Los que operan tours en Punta Arenas saben que la experiencia no termina cuando el pasajero baja del bus. Termina cuando el pasajero entra a calor, se seca, y siente que vale la pena volver. Por eso la infraestructura de los puntos de partida y llegada importa tanto como el tour en sí.

Y acá hay una distinción clave: no toda la calefacción es igual. En una ciudad donde las temperaturas pueden bajar de los menos diez, una termoestufa mal instalada no solo calienta mal: puede ser un riesgo. Las [termoestufas eléctricas](/servicios) bien dimensionadas y conectadas no son un lujo para los operadores turísticos: son parte del servicio.

Para locales que reciben turistas

Si tenés un negocio que recibe gente que viene de excursiones invernales —un café, un restaurante, un alojamiento— sabés que esa persona llega con una necesidad específica: entrar en calor rápido.
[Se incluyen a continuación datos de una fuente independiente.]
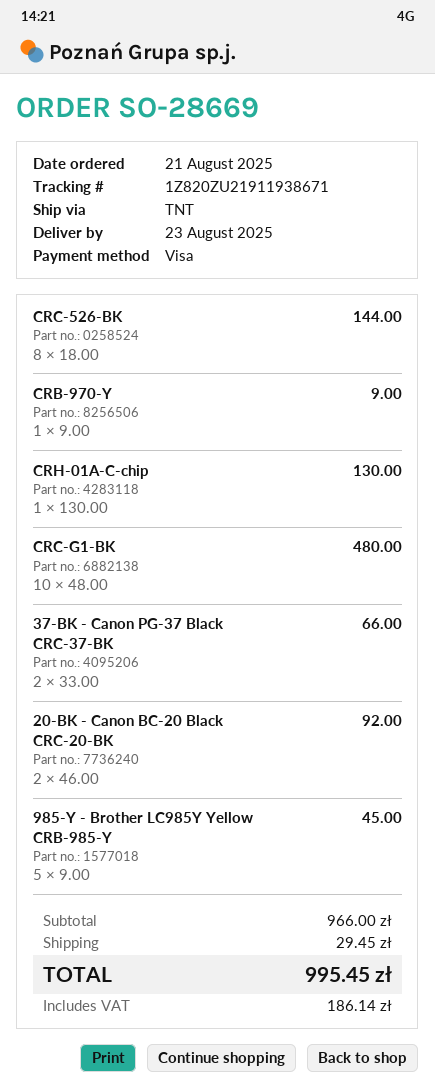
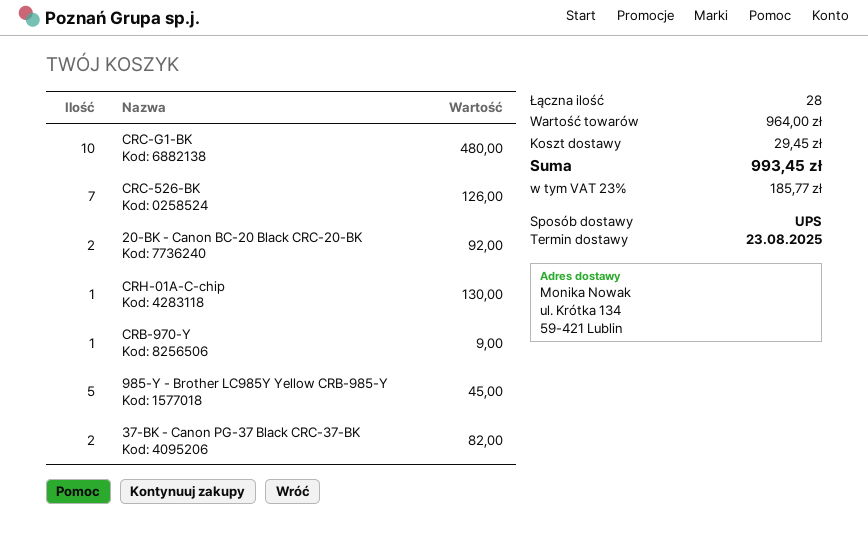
shipping method: TNT -> UPS
CRC-526-BK: 8 for 144.00 -> 7 for 126.00
37-BK - Canon PG-37 Black CRC-37-BK: 2 for 66.00 -> 2 for 82.00
subtotal: 966.00 -> 964.00
tax: 186.14 -> 185.77
total: 995.45 -> 993.45

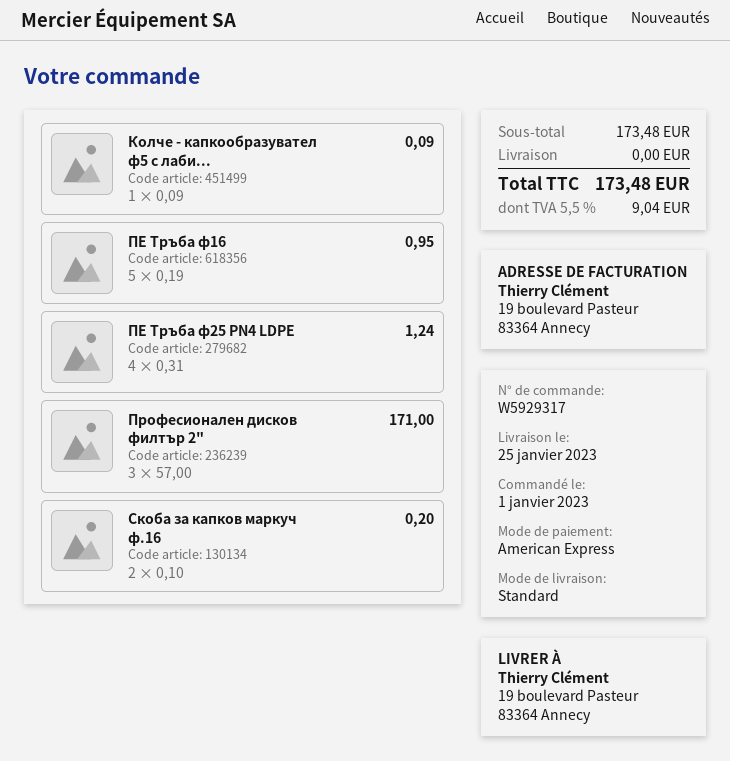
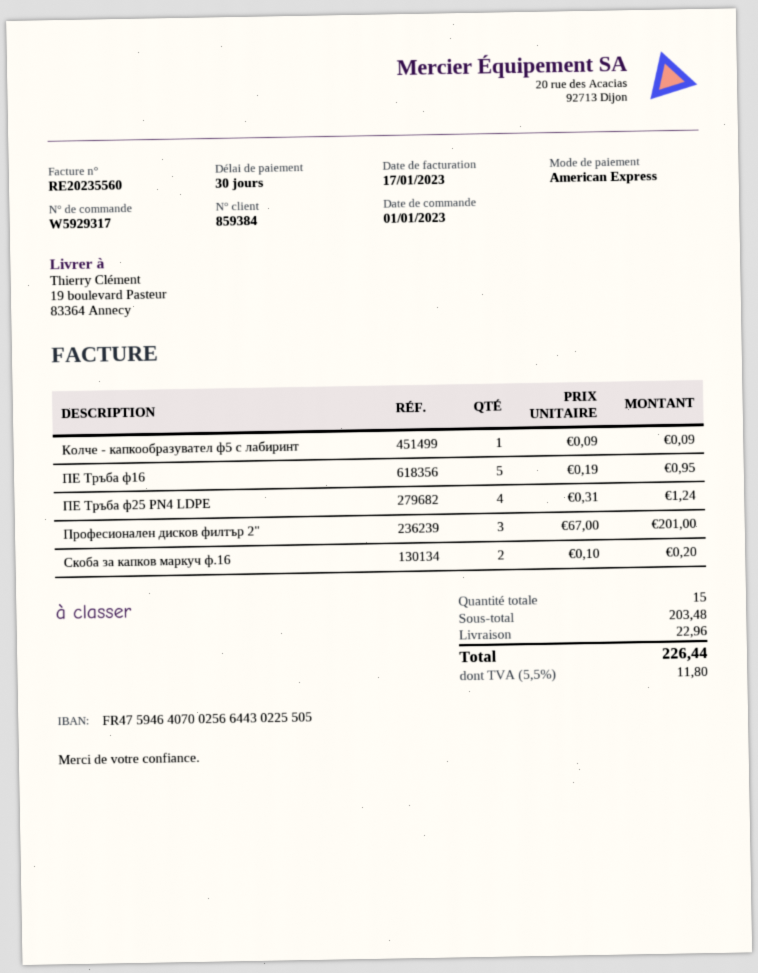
Професионален дисков филтър 2": 3 x 57.00 = 171.00 -> 3 x 67.00 = 201.00
subtotal: 173.48 -> 203.48
shipping: 0.00 -> 22.96
tax: 5.5% = 9.04 -> 5.5% = 11.80
total: 173.48 -> 226.44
No alcanza con tener calefacción. Tiene que haber calefacción que funcione cuando más se necesita. Que no se apague cuando se prende la cafetera. Que no deje zonas frías en el local. Que no haga ruidos raros que arruinen la experiencia.

Eso depende directamente de la instalación eléctrica. Un local que se prepara para temporada alta revisando sus conexiones, sus termoestufas y su capacidad de carga no está siendo exagerado: está asegurando que cada cliente que entre frío se vaya contento.

La regla de oro del invierno magallánico

Es simple: nunca subestimes el frío, pero nunca dejes que te quite la experiencia.

Las excursiones de invierno en Punta Arenas pueden ser de las mejores de tu vida si estás preparado. Y si operas un negocio que recibe a esa gente, tu preparación es parte de lo que ellos van a recordar.

El frío no perdona. Pero la buena infraestructura sí que ayuda.